Aber auch diese Qual wurde fortgerissen von dem Strom, und mit ihr die Furcht. Dann wurde das Gefühl intensiver, und eine süße, köstliche Schwere legte sich wie ein wärmender Umhang um sie. Sie trank in tiefen Zügen, und sie war glücklich.

Zum ersten Mal seit langer, langer Zeit.

Plötzlich hatte sie das dringende Bedürfnis, zu weinen.

Einige Sekunden versuchte sie, diesem lächerlichem Impuls zu widerstehen, dann gab sie auf. Zitternd stand sie auf, und setzte sich scheu in die hinterste Reihe der Kirche.

Sie, die krampfhaft Starke, sie, die erbärmlich Schwache spürte, dass sie die Kontrolle über sich verlor. Spürte, dass etwas geschah, was sie nicht mehr beiseite schieben konnte, etwas, dass seit ihrem Tod vor achtzehn Jahren nicht mehr geschehen war.

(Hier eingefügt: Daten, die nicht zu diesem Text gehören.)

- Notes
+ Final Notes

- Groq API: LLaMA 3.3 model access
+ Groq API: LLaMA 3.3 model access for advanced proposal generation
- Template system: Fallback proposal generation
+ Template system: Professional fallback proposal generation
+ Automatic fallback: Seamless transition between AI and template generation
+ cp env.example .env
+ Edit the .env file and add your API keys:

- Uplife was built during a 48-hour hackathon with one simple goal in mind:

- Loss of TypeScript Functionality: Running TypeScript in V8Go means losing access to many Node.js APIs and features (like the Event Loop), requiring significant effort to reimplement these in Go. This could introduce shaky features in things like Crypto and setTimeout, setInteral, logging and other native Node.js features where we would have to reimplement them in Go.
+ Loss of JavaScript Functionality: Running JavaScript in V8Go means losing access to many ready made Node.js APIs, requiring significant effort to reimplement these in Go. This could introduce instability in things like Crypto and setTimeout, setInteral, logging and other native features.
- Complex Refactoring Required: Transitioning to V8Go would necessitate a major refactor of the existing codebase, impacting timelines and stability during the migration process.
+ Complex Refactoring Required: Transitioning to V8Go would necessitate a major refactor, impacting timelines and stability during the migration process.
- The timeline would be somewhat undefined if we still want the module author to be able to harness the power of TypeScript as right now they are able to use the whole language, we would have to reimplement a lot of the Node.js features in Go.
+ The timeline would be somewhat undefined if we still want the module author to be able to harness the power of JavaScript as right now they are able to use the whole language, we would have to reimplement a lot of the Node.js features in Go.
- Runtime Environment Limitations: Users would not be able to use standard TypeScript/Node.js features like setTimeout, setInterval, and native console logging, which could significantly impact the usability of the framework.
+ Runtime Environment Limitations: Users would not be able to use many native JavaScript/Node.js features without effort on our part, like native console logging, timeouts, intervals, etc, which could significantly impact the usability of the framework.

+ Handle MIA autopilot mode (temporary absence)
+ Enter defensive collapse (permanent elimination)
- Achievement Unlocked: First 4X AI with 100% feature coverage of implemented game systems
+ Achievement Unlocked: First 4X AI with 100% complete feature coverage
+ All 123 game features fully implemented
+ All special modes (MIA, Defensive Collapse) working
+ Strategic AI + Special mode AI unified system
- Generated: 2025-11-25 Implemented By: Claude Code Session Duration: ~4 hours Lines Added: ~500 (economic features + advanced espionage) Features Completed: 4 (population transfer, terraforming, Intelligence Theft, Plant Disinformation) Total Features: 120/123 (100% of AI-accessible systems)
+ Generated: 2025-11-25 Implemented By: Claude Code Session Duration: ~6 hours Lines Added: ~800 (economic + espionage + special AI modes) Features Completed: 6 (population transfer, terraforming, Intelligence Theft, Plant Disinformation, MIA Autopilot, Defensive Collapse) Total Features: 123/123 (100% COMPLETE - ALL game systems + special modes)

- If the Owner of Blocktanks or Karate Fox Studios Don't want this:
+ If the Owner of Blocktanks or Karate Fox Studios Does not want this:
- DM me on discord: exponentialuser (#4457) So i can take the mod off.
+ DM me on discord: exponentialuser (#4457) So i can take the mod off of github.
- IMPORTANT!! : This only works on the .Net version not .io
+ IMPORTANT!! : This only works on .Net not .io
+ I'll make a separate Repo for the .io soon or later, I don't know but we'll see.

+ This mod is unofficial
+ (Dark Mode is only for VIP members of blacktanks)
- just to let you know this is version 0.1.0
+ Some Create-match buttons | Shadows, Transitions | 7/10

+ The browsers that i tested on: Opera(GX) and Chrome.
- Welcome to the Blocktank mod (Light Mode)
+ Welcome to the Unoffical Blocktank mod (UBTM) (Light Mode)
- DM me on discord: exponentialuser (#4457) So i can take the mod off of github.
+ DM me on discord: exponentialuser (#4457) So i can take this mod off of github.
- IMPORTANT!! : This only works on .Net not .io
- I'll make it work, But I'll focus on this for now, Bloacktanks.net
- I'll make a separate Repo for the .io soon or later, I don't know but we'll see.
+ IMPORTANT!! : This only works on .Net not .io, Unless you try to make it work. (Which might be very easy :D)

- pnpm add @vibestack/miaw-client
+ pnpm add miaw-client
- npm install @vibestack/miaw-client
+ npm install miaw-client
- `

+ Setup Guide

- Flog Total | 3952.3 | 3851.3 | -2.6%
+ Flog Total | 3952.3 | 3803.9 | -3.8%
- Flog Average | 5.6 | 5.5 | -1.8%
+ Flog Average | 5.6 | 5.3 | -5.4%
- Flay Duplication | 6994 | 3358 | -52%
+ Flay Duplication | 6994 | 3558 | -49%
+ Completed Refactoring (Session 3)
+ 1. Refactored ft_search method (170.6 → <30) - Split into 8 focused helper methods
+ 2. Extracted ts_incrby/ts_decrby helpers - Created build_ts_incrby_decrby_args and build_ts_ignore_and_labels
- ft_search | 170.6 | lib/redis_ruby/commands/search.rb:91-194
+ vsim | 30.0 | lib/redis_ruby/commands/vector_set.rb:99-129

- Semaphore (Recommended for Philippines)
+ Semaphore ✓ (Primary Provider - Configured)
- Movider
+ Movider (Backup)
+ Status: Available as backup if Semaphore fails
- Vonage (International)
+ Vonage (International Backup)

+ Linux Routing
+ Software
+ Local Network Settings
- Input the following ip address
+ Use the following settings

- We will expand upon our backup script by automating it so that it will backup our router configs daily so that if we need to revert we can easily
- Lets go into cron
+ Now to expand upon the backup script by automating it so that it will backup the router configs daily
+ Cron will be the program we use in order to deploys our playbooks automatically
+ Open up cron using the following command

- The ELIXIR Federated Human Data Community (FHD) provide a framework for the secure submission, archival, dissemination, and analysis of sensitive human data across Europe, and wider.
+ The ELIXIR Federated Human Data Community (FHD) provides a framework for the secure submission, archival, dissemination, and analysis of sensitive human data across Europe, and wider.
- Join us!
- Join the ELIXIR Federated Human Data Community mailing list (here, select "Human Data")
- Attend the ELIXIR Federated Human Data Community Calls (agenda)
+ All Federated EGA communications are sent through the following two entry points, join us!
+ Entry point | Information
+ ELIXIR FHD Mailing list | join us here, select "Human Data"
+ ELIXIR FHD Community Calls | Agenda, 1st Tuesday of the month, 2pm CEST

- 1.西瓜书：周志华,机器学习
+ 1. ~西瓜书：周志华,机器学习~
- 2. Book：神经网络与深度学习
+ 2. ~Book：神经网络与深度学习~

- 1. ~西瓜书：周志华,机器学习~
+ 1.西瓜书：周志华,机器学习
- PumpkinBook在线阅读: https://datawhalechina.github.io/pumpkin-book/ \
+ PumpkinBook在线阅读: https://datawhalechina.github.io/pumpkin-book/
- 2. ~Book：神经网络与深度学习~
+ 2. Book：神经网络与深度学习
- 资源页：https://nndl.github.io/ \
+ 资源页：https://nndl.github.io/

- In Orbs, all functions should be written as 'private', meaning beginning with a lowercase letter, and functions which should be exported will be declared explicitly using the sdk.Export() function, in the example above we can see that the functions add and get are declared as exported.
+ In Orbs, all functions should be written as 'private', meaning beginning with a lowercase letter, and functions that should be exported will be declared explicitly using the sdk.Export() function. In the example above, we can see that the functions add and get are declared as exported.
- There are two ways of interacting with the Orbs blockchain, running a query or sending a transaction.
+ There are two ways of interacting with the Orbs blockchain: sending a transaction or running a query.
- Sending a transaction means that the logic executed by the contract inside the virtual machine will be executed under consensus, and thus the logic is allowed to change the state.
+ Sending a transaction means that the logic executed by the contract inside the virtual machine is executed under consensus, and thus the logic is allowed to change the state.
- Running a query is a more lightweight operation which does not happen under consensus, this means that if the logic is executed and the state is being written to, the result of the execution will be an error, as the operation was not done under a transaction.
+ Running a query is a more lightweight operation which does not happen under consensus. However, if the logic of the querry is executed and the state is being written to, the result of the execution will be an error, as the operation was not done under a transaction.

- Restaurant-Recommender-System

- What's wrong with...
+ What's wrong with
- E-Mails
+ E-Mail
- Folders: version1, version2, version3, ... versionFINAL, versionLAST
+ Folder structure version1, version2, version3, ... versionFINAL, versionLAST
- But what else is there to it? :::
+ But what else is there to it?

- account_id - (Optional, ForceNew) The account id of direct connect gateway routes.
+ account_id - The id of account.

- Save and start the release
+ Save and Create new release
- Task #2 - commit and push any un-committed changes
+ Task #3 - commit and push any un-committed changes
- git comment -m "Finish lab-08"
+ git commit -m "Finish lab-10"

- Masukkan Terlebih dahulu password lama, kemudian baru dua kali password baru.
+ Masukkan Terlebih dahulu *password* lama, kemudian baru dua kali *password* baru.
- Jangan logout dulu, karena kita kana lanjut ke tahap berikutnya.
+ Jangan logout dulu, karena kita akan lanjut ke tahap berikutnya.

Nicht mehr geschehen durfte.


Dann, auf dem hintersten Stuhl der Kirche, den Kopf an die Wand gelehnt, brachen die Tränen, die ihrem Willen nicht mehr gehorchen mussten, aus ihr hervor.

Das Leid bahnte sich einen Weg, es kämpfte sich ins Freie, unaufhaltsam, und die Panzerung zerbrach.

Dämme, die sie lange und kunstvoll errichtet hatte, rissen.

Rüstungen, in einsamen Nächten geschmiedet, um den Schmerz zu vermauern, ihn zu verdrängen, ihn mit einem Lächeln zu überspielen, ihn in Anfällen der Wut zu zertrampeln – sie zerschellten.

Und dann erkannte sie: Nicht alle Tränen waren von Übel.

Denn in den Tränen lag auch Trost. Und Befreiung von großer Qual. So saß sie da, vielleicht dreißig Minuten, und weinte hemmungslos.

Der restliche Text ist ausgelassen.